The United Nations aid agency has issued a warning that there is a severe shortage of safe drinking water in Gaza.
Catherine Russell, Executive Director of UNICEF, stated that having access to clean water is crucial for survival. Unfortunately, children in Gaza are facing extreme scarcity, with limited access to drinkable water. As a result, they are forced to use unsafe sources that are contaminated with salt or pollutants. Without access to safe water, there is a high risk of more children dying from illness and lack of basic necessities in the near future.
The call for humanitarian aid was issued following over 10 weeks of almost continuous bombing of the area, in retaliation for Hamas’s acts of terror in southern Israel. This resulted in the deaths of approximately 1,200 people and the captivity of over 240 individuals.
Over 1.4 million displaced Gazans have sought refuge in or near facilities managed by the UN agency for Palestinian refugees, UNRWA, due to the destruction of water infrastructure caused by bombing.
According to UNICEF, children who have been displaced in the southern Rafah governorate are currently only receiving 1.5 to two liters of water per day. Additionally, the organization reports that water services in the area are on the verge of failing.
According to the UN agency, a minimum of three litres per day is estimated to be necessary for survival.
Although the shortage of drinking water is concerning, UNICEF emphasized that there are still “hundreds of thousands” of displaced individuals, half of whom are children, who are in dire need of food, shelter, medicine, and protection.
UNICEF has issued a warning that in Gaza, half of the WASH facilities, which offer essential water and sanitation services, have been either damaged or destroyed. The organization expressed concern about the effects this may have on children, who are at a higher risk for illnesses such as diarrhoea, diseases, and malnutrition.
According to UNICEF, there has been a significant increase in reported cases of diarrhoea, scabies, lice, chicken pox, skin rashes, and acute respiratory infection among children under the age of five. In fact, the number of reported cases is almost 20 times higher than the monthly average.
From the onset of the emergency, UNICEF and its collaborators have supplied fuel for the functioning of wells, desalination facilities, water transportation, and sanitation and sewage systems, as well as distributing bottled water and containers to over 1.3 million individuals.
Over 45,000 jerry cans and at least 130,000 family hygiene kits, which include menstrual health and hygiene products, have been handed out. Additionally, hundreds of thousands of bars of soap have also been distributed.

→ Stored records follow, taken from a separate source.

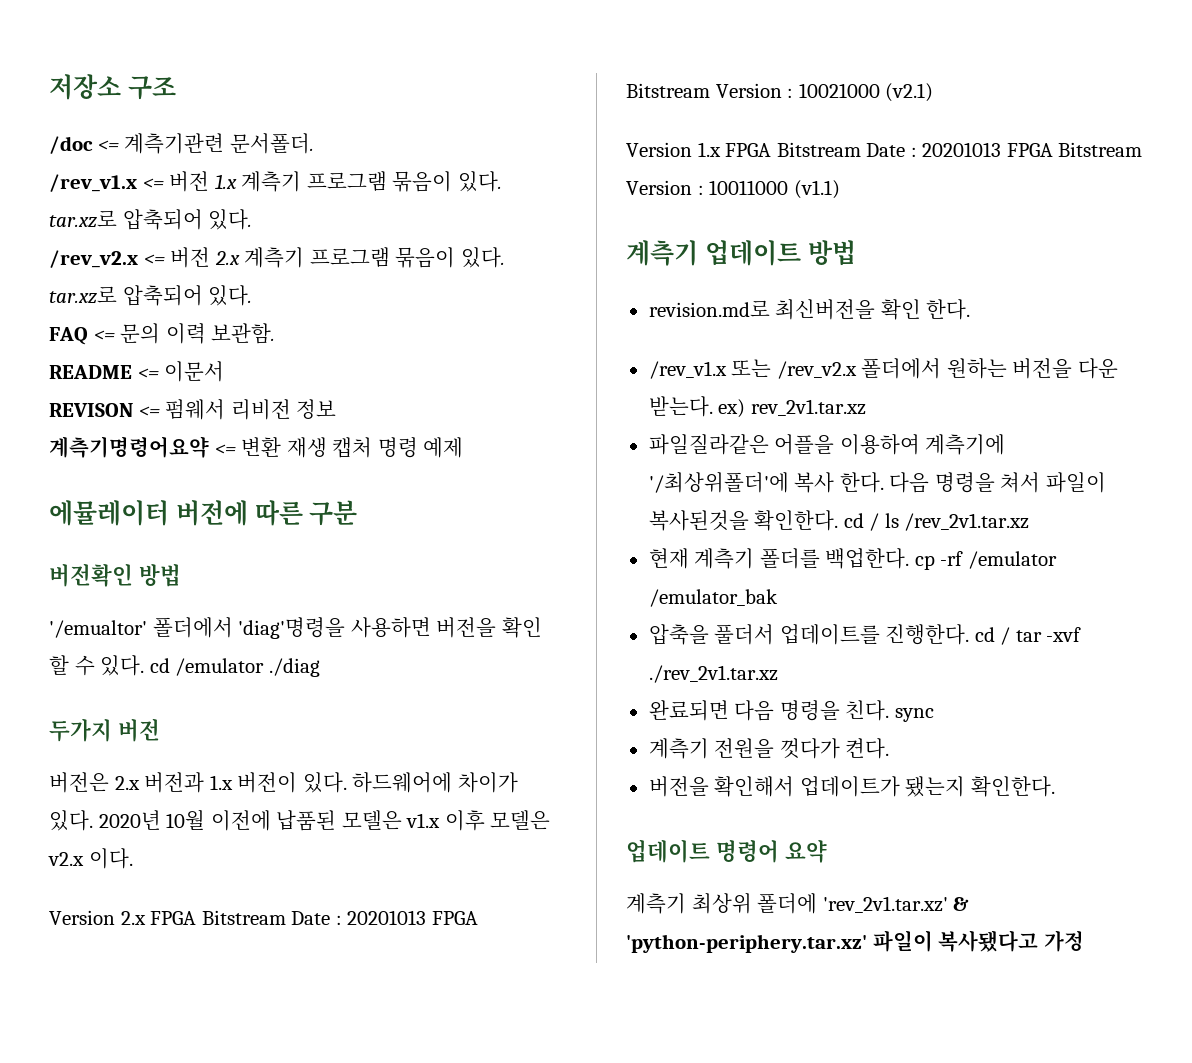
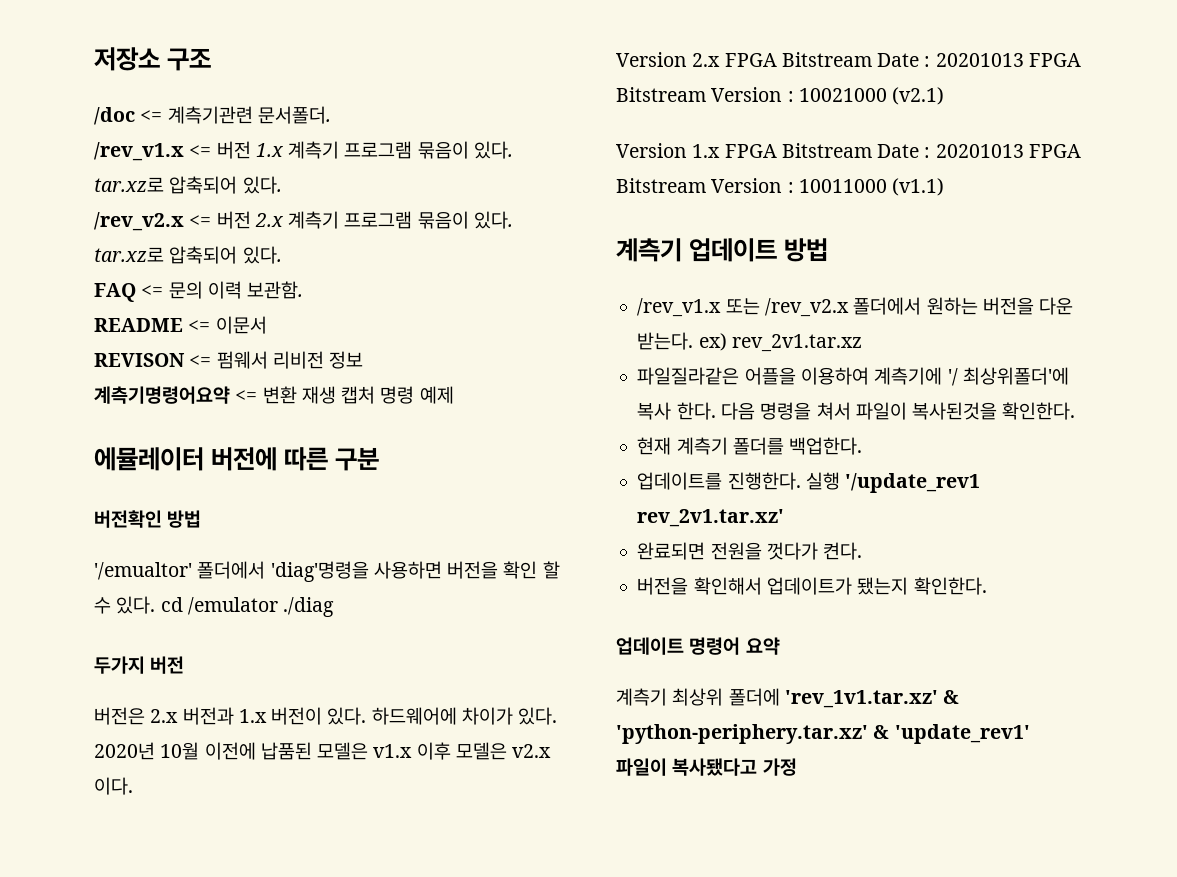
- revision.md로 최신버전을 확인 한다.
- 파일질라같은 어플을 이용하여 계측기에 '/최상위폴더'에 복사 한다.
+ 파일질라같은 어플을 이용하여 계측기에 '/ 최상위폴더'에 복사 한다.
- 다음 명령을 쳐서 파일이 복사된것을 확인한다. cd / ls /rev_2v1.tar.xz
+ 다음 명령을 쳐서 파일이 복사된것을 확인한다.
- 현재 계측기 폴더를 백업한다. cp -rf /emulator /emulator_bak
- 압축을 풀더서 업데이트를 진행한다. cd / tar -xvf ./rev_2v1.tar.xz
- 완료되면 다음 명령을 친다. sync
- 계측기 전원을 껏다가 켠다.
+ 현재 계측기 폴더를 백업한다.
+ 업데이트를 진행한다. 실행 '/update_rev1 rev_2v1.tar.xz'
+ 완료되면 전원을 껏다가 켠다.
- 계측기 최상위 폴더에 'rev_2v1.tar.xz' & 'python-periphery.tar.xz' 파일이 복사됐다고 가정
+ 계측기 최상위 폴더에 'rev_1v1.tar.xz' & 'python-periphery.tar.xz' & 'update_rev1' 파일이 복사됐다고 가정

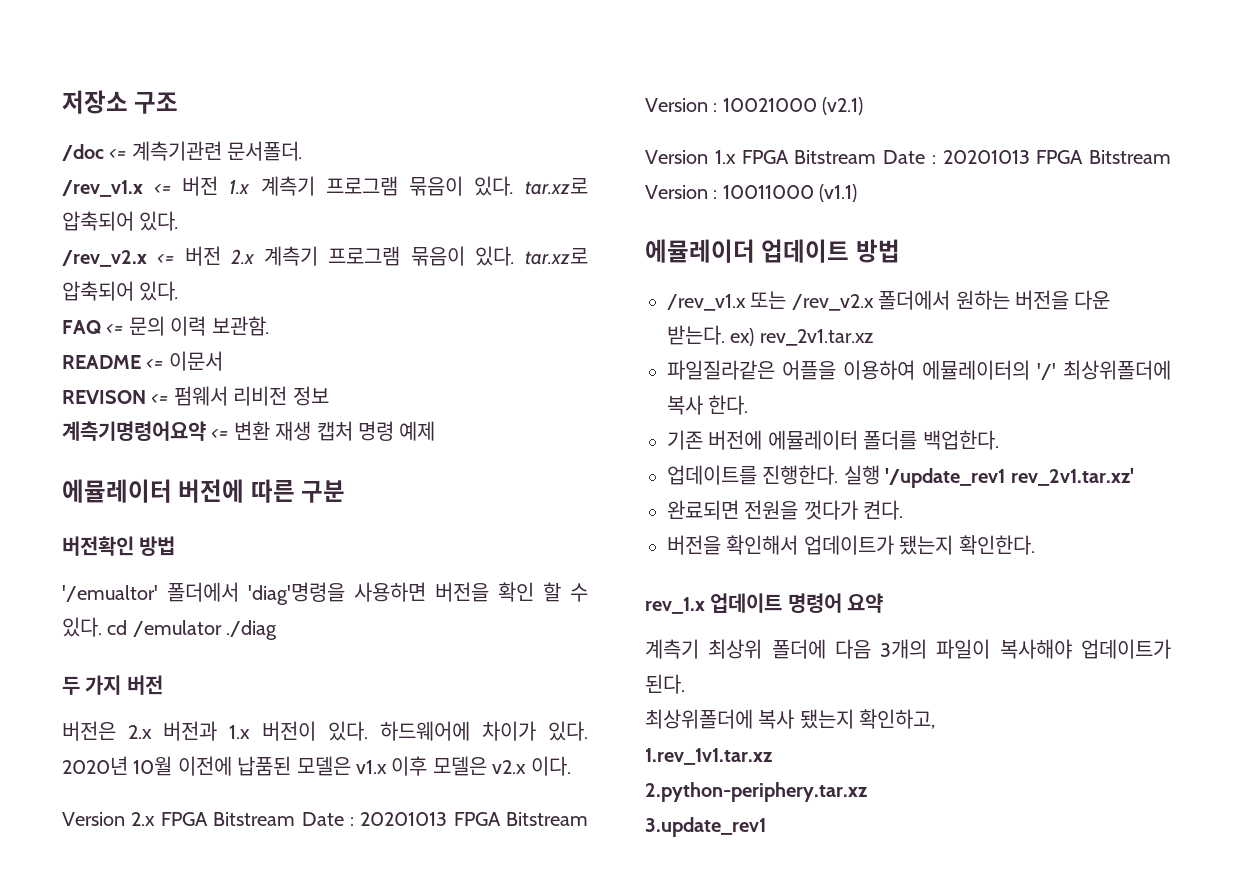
- 두가지 버전
+ 두 가지 버전
- 계측기 업데이트 방법
+ 에뮬레이더 업데이트 방법
- 파일질라같은 어플을 이용하여 계측기에 '/ 최상위폴더'에 복사 한다. 다음 명령을 쳐서 파일이 복사된것을 확인한다.
- 현재 계측기 폴더를 백업한다.
+ 파일질라같은 어플을 이용하여 에뮬레이터의 '/' 최상위폴더에 복사 한다.
+ 기존 버전에 에뮬레이터 폴더를 백업한다.
- 업데이트 명령어 요약
+ rev_1.x 업데이트 명령어 요약
- 계측기 최상위 폴더에 'rev_1v1.tar.xz' & 'python-periphery.tar.xz' & 'update_rev1' 파일이 복사됐다고 가정
+ 계측기 최상위 폴더에 다음 3개의 파일이 복사해야 업데이트가 된다.
+ 최상위폴더에 복사 됐는지 확인하고,
+ 1.rev_1v1.tar.xz
+ 2.python-periphery.tar.xz
+ 3.update_rev1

The UN organization emphasized the importance of having generators to run water and sanitation systems, as well as using plastic pipes to repair damaged plumbing. However, these items are still being prevented from entering Gaza due to limitations on access.
“UNICEF’s Ms. Russell stressed on Twitter that consistent bombing and limitations on materials and fuel are hindering crucial advancement.”
The initial caravan traveling from Jordan to Iraq.
The UN World Food Programme (WFP) reported that the initial aid shipment from Jordan successfully arrived in Gaza after extensive coordination efforts.
The United Nations agency reported that a convoy of 46 trucks transported 750 metric tons of food aid. They expressed optimism that this could result in increased and expanded aid for those who are most in need.
Advocating for a temporary cessation of hostilities
The most recent humanitarian warning was issued amidst growing global demand for a fresh ceasefire in the Gaza Strip. The goal is to allow for more essential aid to be delivered to those in need.
The initial break spanned from November 24th to December 1st.
The UNRWA’s Commissioner-General, Philippe Lazzarini, issued a warning stating that people in dire circumstances have resorted to consuming aid immediately after receiving it. Social media posts have also captured groups of individuals intercepting aid convoys and taking the supplies.
Mr. Lazzarini expressed to reporters in Geneva that makeshift shelters can be found everywhere and people are feeling desperate, hungry, and scared.
According to the latest report from UNRWA, the health authorities in Gaza have reported that over 19,450 Palestinians have died in the conflict. The report also states that around 70% of those killed were women and children.